=== Task item ===
From the listing that follows, reproduce only the lines from the one holding "align-items: flex-end ->" through the one holding "gap: 31px ->", both included, with no pictures.

=== Input records ===

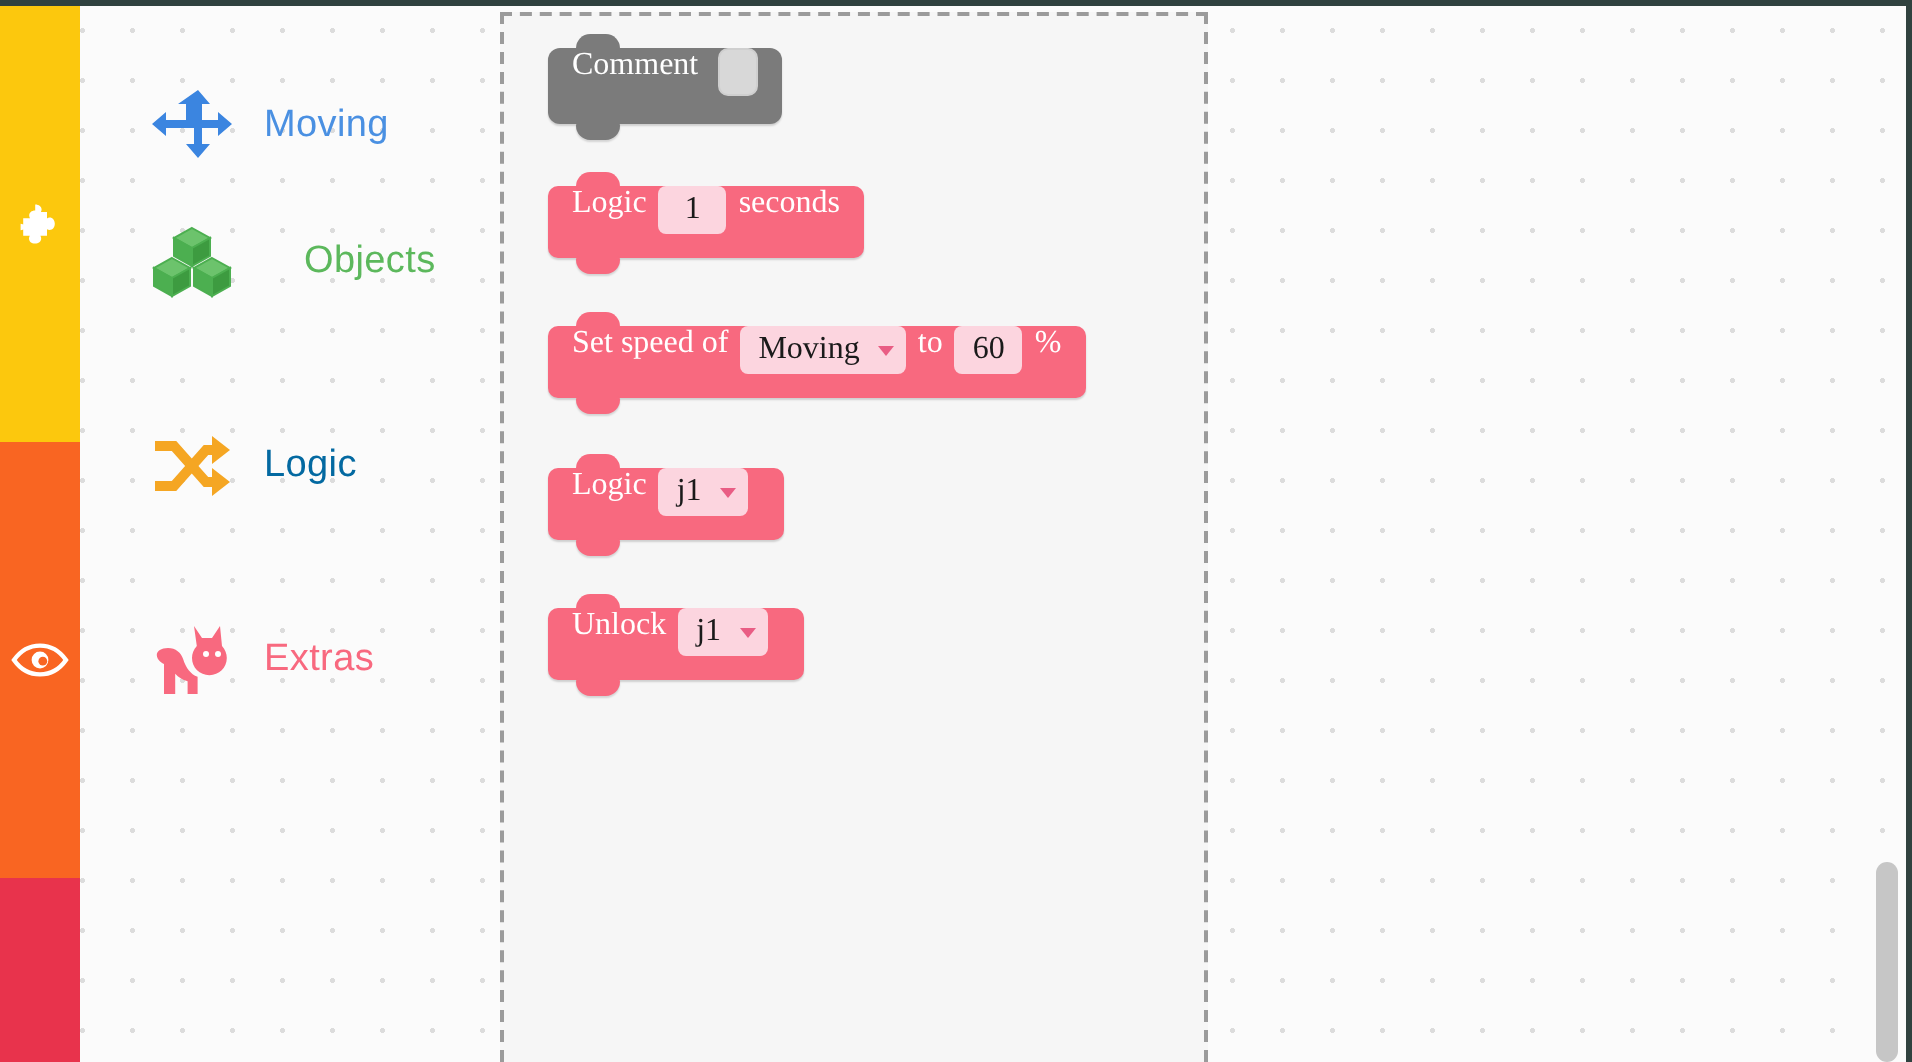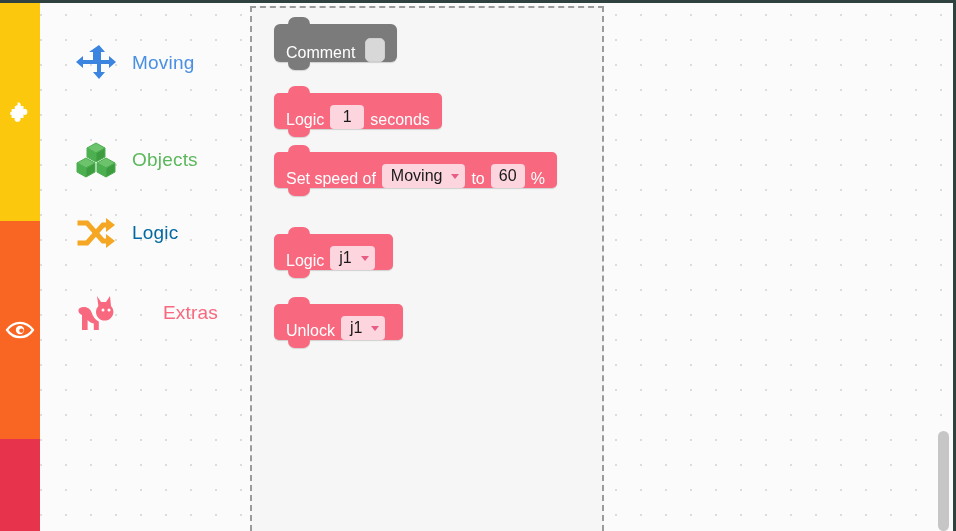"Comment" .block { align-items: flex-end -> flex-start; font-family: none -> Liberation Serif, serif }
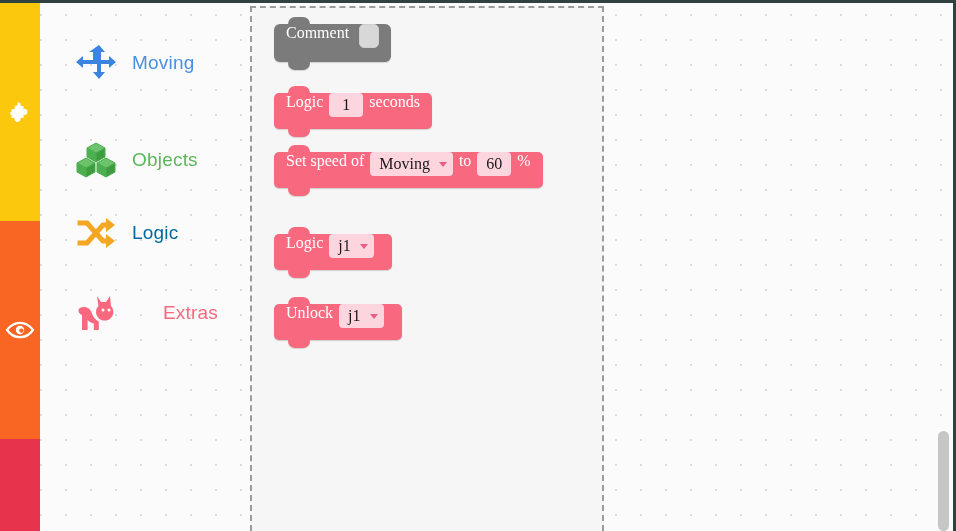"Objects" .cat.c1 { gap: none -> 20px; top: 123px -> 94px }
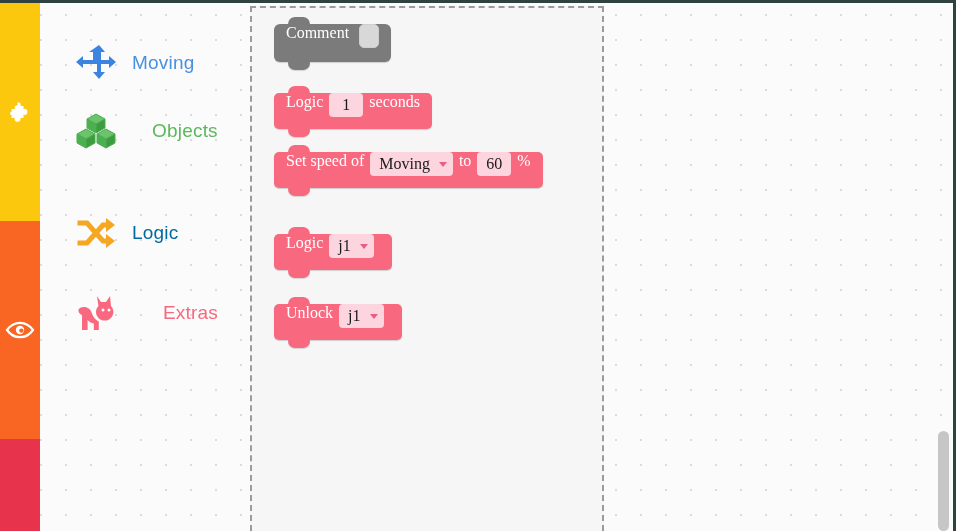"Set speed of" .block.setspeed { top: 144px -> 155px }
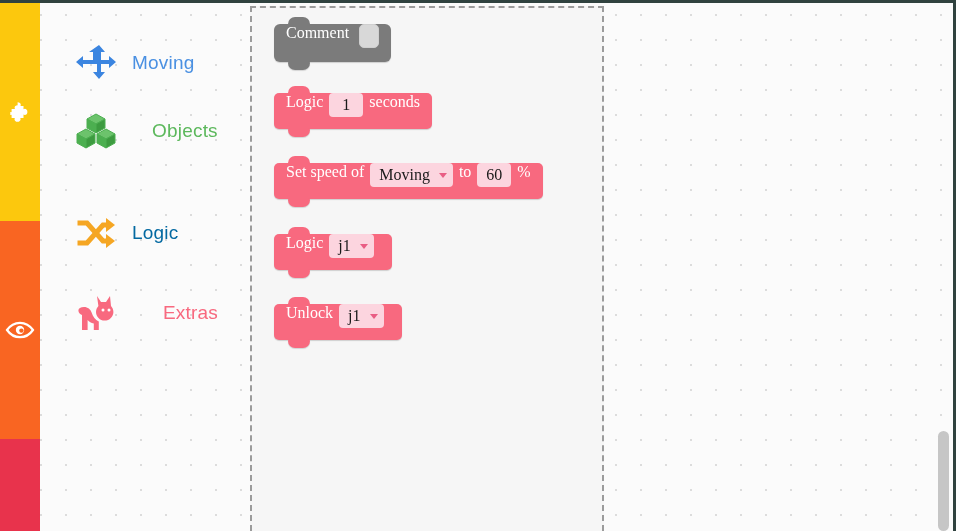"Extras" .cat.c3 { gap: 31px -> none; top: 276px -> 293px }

...

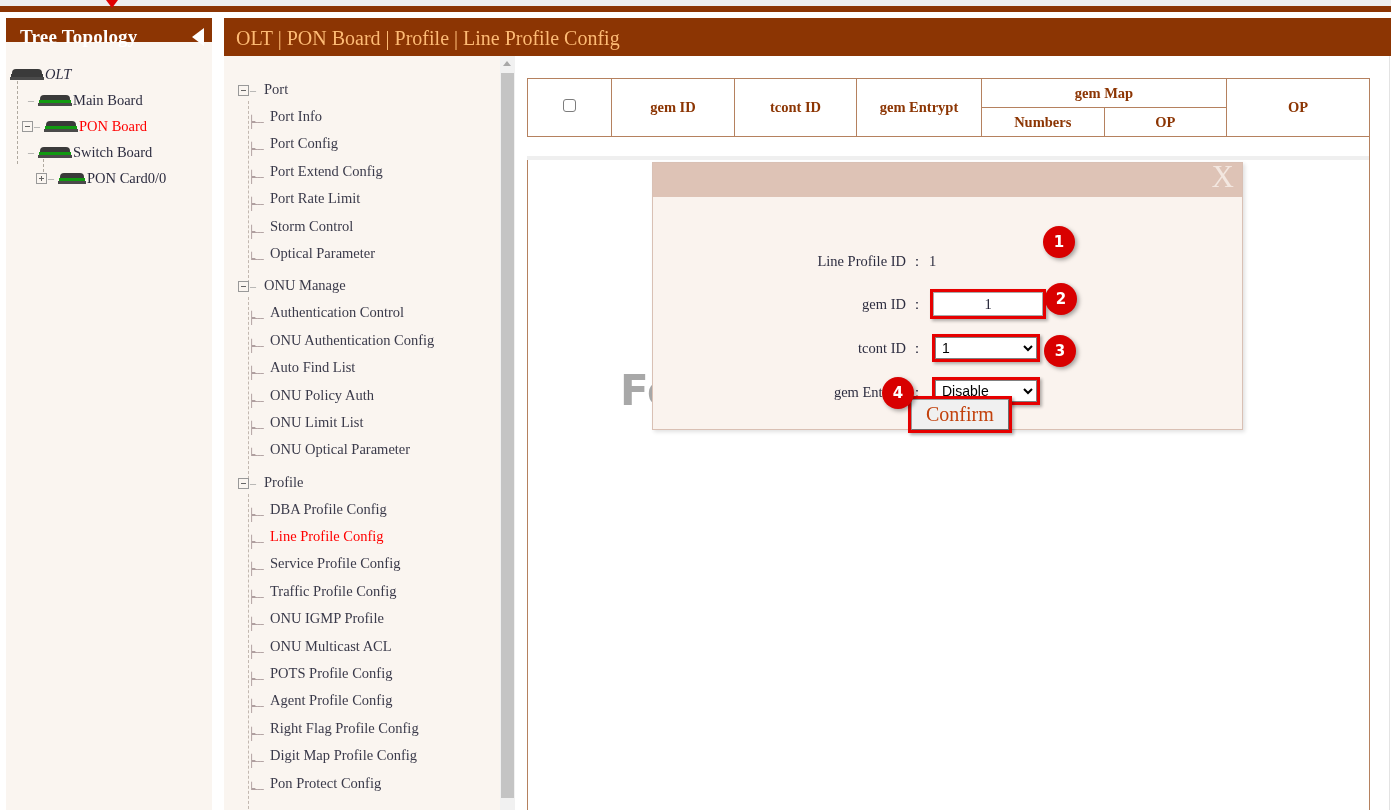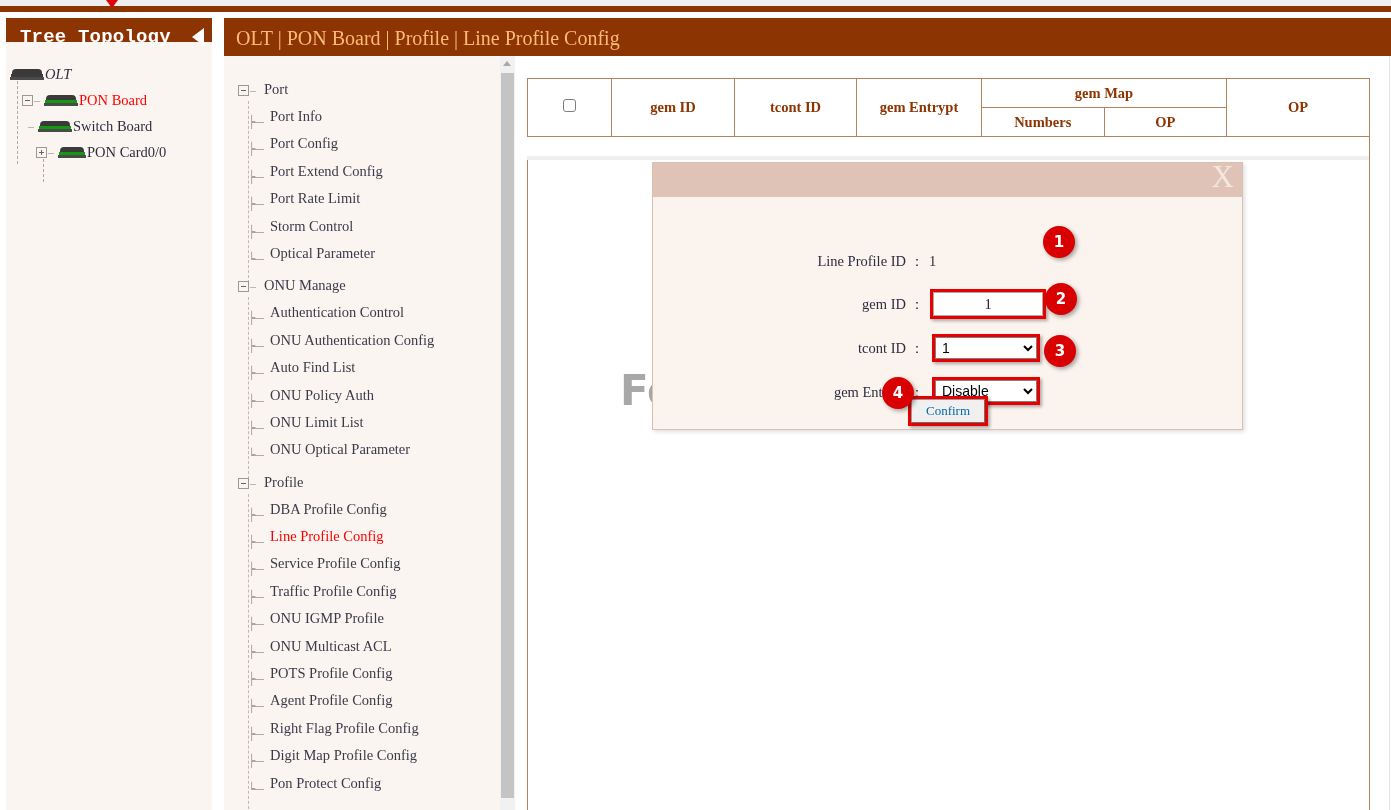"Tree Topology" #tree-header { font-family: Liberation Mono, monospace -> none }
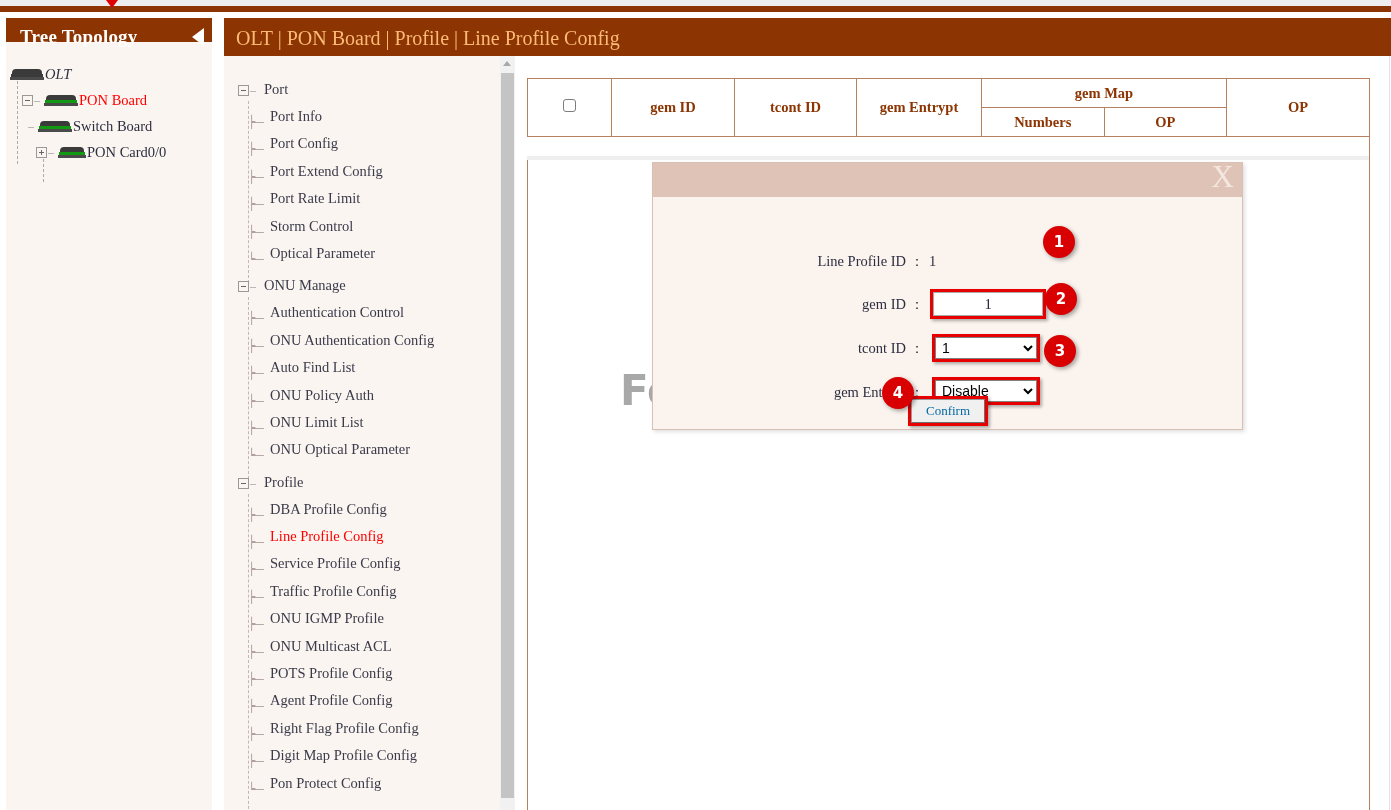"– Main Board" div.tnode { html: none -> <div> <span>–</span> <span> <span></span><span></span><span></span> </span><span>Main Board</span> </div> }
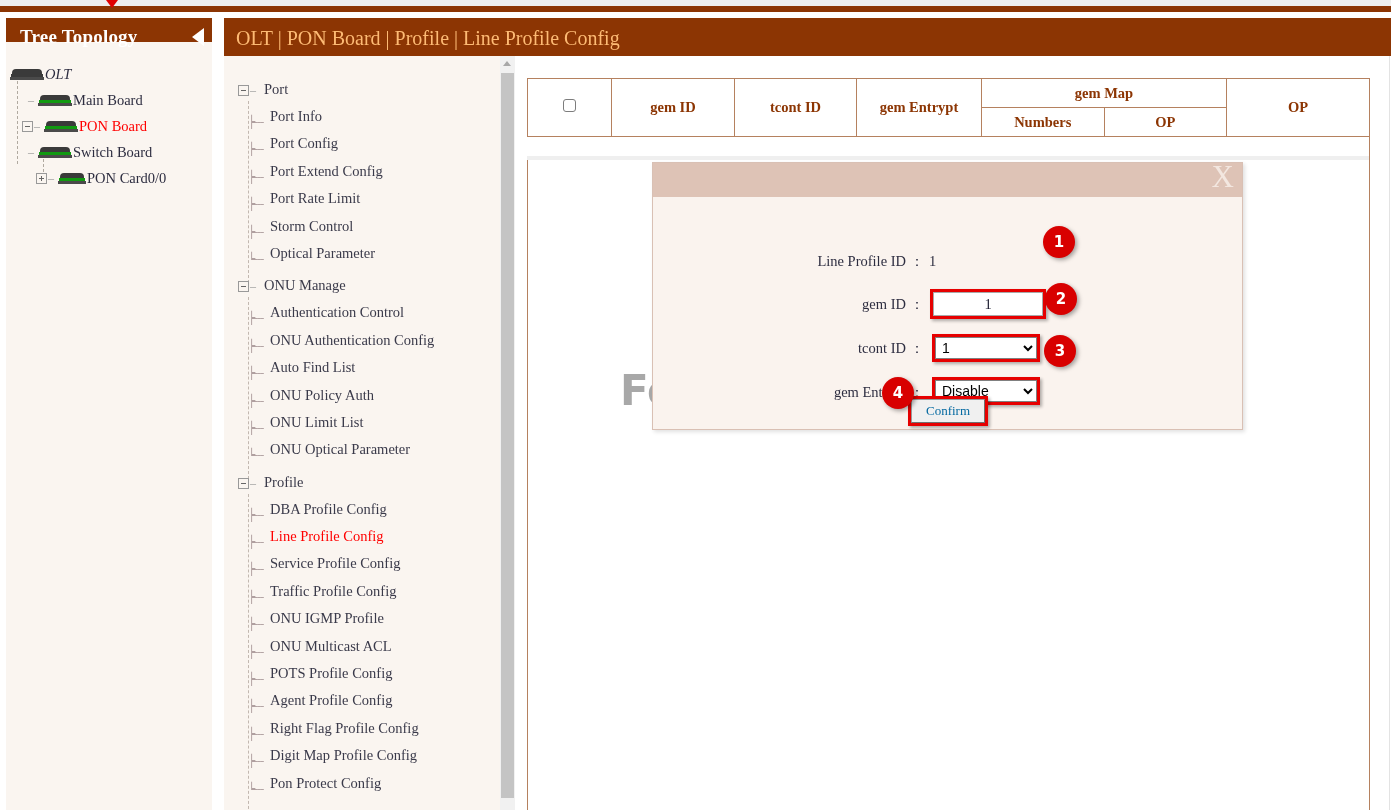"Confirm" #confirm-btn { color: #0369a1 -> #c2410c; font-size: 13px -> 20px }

==

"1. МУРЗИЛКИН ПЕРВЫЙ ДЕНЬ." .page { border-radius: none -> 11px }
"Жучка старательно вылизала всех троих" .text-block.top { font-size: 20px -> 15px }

=== Task solution ===
"Comment" .block { align-items: flex-end -> flex-start; font-family: none -> Liberation Serif, serif }
"Objects" .cat.c1 { gap: none -> 20px; top: 123px -> 94px }
"Set speed of" .block.setspeed { top: 144px -> 155px }
"Extras" .cat.c3 { gap: 31px -> none; top: 276px -> 293px }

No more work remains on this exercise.